### YOUR GOAL
Retype exactly, and only, the lines from the one that contains "-50,8 +50,8 @@" through the final line of the entries.

### INFORMATION
★ ★ ★ ★

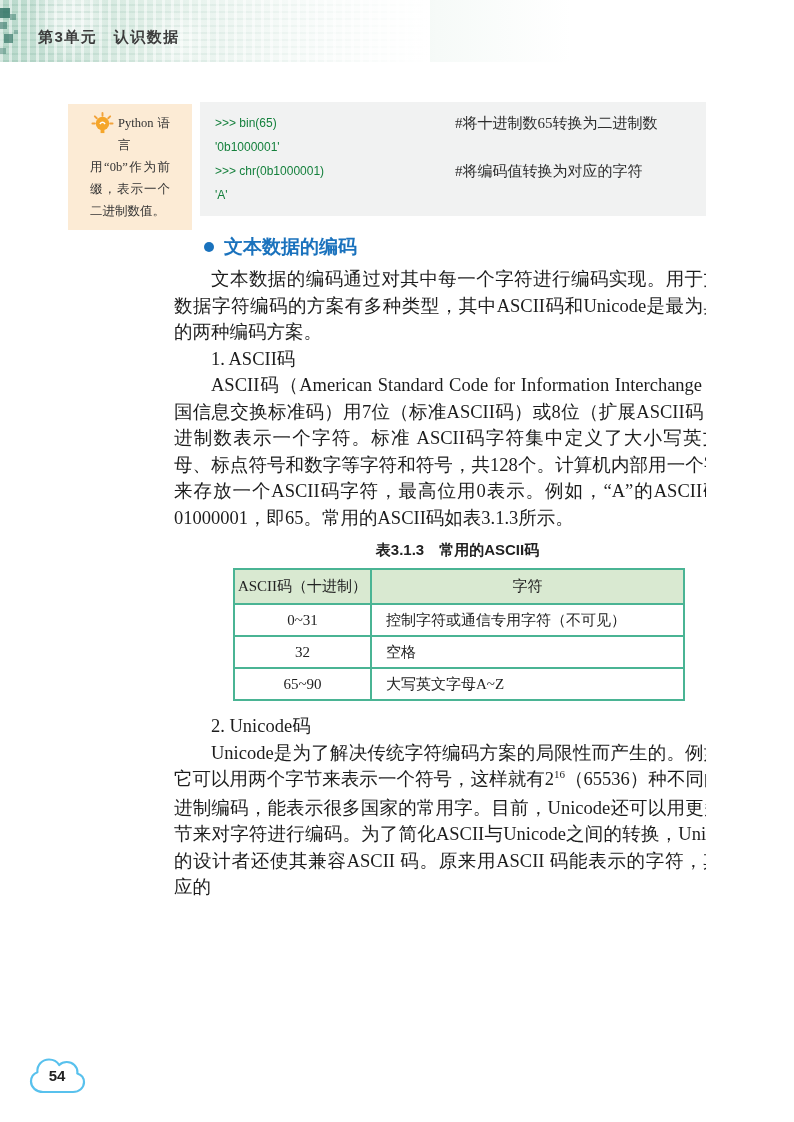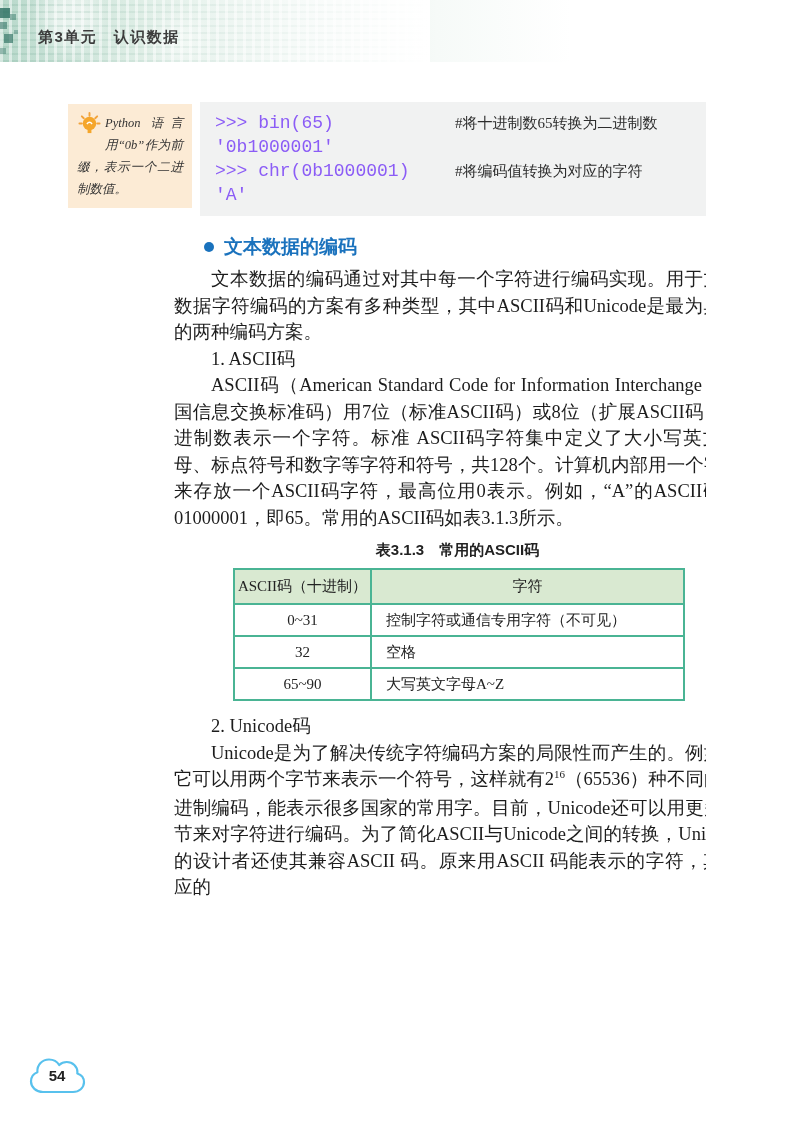--- a/index.html
+++ b/index.html
@@ -39,8 +39,8 @@
   
   .tip {
     position:absolute; left:68px; top:104px; width:124px; min-height:93px;
-    background:#fcebd5; padding:8px 9px; box-sizing:border-box;
-    font-size:12.5px; line-height:22px; text-align:justify; color:#333;font-style:italic;
+    background:#fcebd5; padding:8px 22px; box-sizing:border-box;
+    font-size:12.5px; line-height:22px; text-align:justify; color:#333;
   }
   .bulb { float:left; width:25px; height:23px; margin:0 3px 0 0; }
 

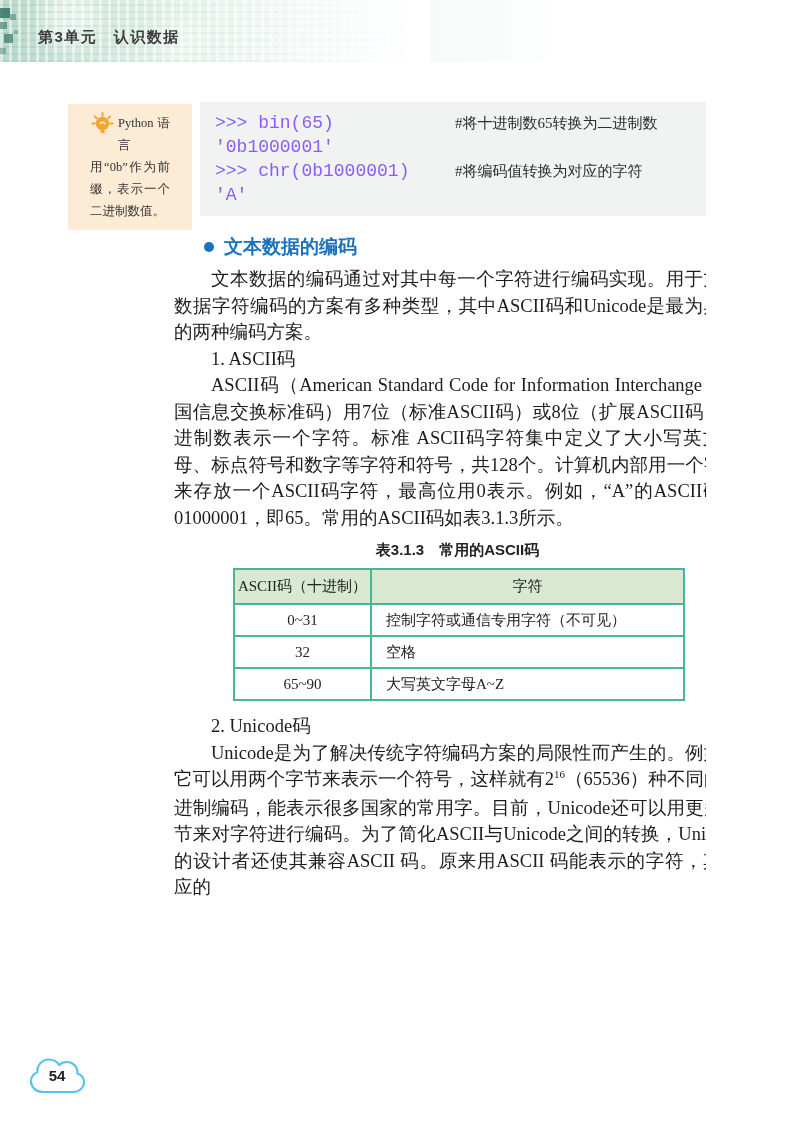--- a/index.html
+++ b/index.html
@@ -50,8 +50,8 @@
     background:#f1f2f2; padding:9px 0 0 15px; box-sizing:border-box;
   }
   .cline { display:flex; align-items:center; height:24px; }
-  .ccode { flex:0 0 240px; font-family:Liberation Mono, monospace;
-    font-size:18px; color:#8b5cf6; white-space:pre; }
+  .ccode { flex:0 0 240px; font-family:Liberation Sans, sans-serif;
+    font-size:12px; color:#15803d; white-space:pre; }
   .ccomment { font-size:15px; color:#2d2d2d; }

★ ★ ★ ★

### RESPONSE AREA
@@ -50,8 +50,8 @@
     background:#f1f2f2; padding:9px 0 0 15px; box-sizing:border-box;
   }
   .cline { display:flex; align-items:center; height:24px; }
-  .ccode { flex:0 0 240px; font-family:Liberation Mono, monospace;
-    font-size:18px; color:#8b5cf6; white-space:pre; }
+  .ccode { flex:0 0 240px; font-family:Liberation Sans, sans-serif;
+    font-size:12px; color:#15803d; white-space:pre; }
   .ccomment { font-size:15px; color:#2d2d2d; }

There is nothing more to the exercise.